#### Aim of the task
Among the entries below, count each line holding the word "foto". Write only the number.

Itemized modification records:

------------------------------------------------

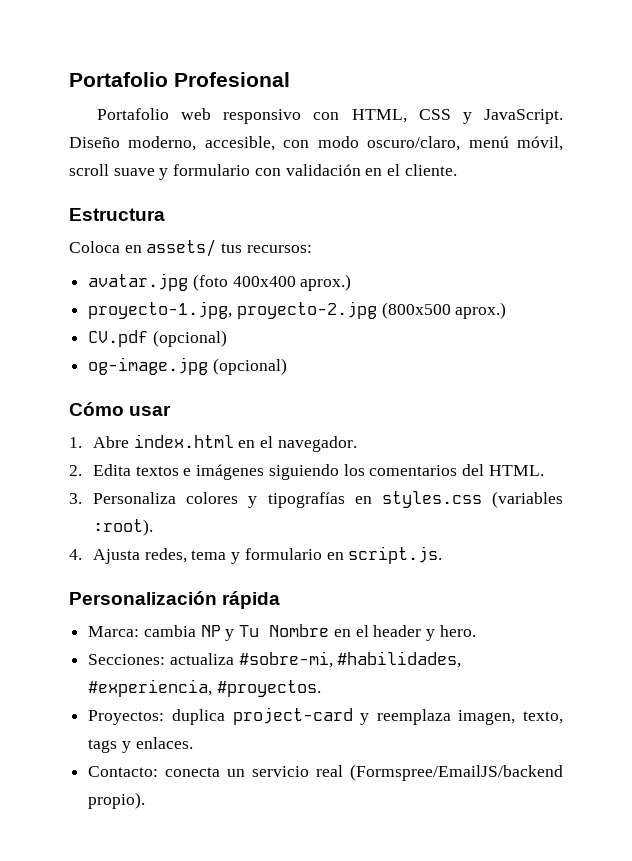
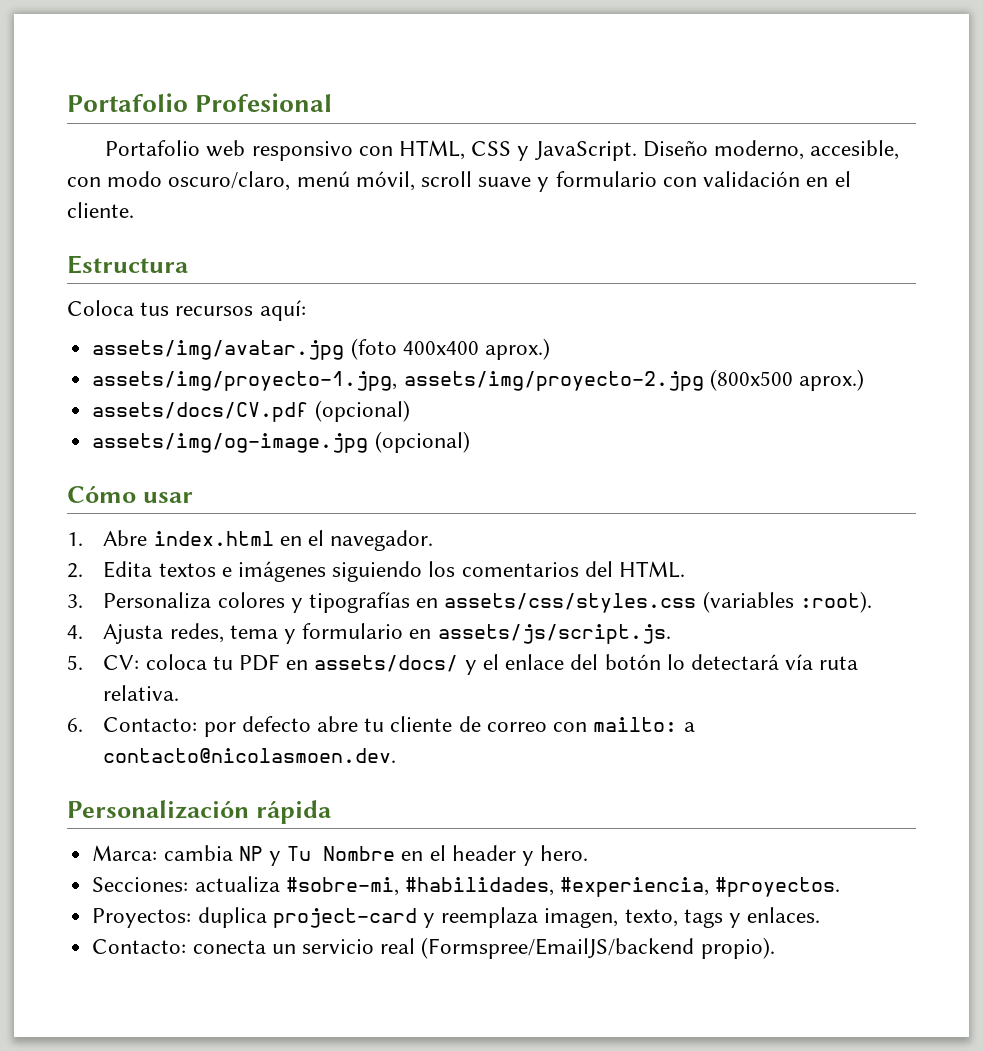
- Coloca en assets/ tus recursos:
- avatar.jpg (foto 400x400 aprox.)
+ Coloca tus recursos aquí:
+ assets/img/avatar.jpg (foto 400x400 aprox.)
- proyecto-1.jpg, proyecto-2.jpg (800x500 aprox.)
+ assets/img/proyecto-1.jpg, assets/img/proyecto-2.jpg (800x500 aprox.)
- CV.pdf (opcional)
- og-image.jpg (opcional)
+ assets/docs/CV.pdf (opcional)
+ assets/img/og-image.jpg (opcional)
- 3. Personaliza colores y tipografías en styles.css (variables :root).
+ 3. Personaliza colores y tipografías en assets/css/styles.css (variables :root).
- 4. Ajusta redes, tema y formulario en script.js.
+ 4. Ajusta redes, tema y formulario en assets/js/script.js.
+ 5. CV: coloca tu PDF en assets/docs/ y el enlace del botón lo detectará vía ruta relativa.
+ 6. Contacto: por defecto abre tu cliente de correo con mailto: a contacto@nicolasmoen.dev.

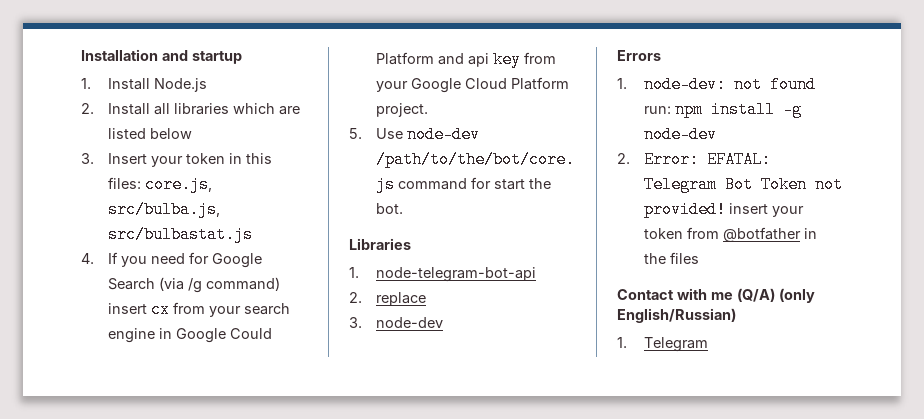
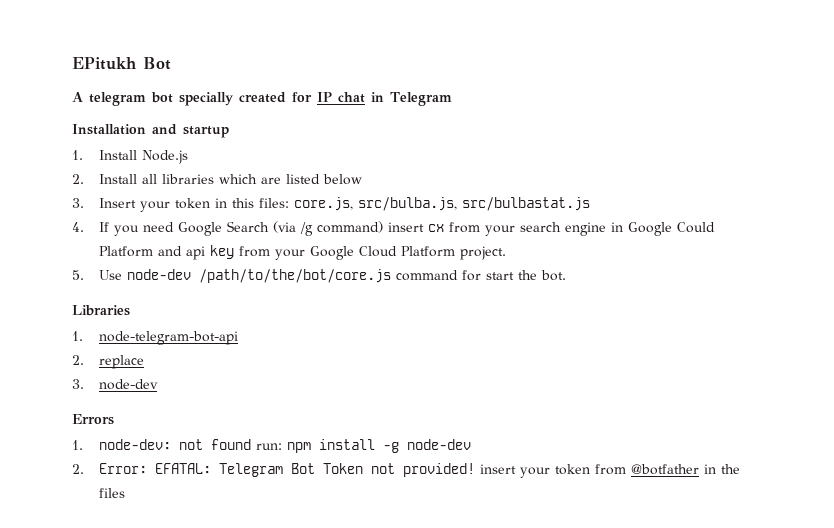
+ EPitukh Bot
+ A telegram bot specially created for IP chat in Telegram
- 4. If you need for Google Search (via /g command) insert cx from your search engine in Google Could Platform and api key from your Google Cloud Platform project.
+ 4. If you need Google Search (via /g command) insert cx from your search engine in Google Could Platform and api key from your Google Cloud Platform project.
- Contact with me (Q/A) (only English/Russian)
- 1. Telegram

------------------------------------------------

#### Exercise answer
2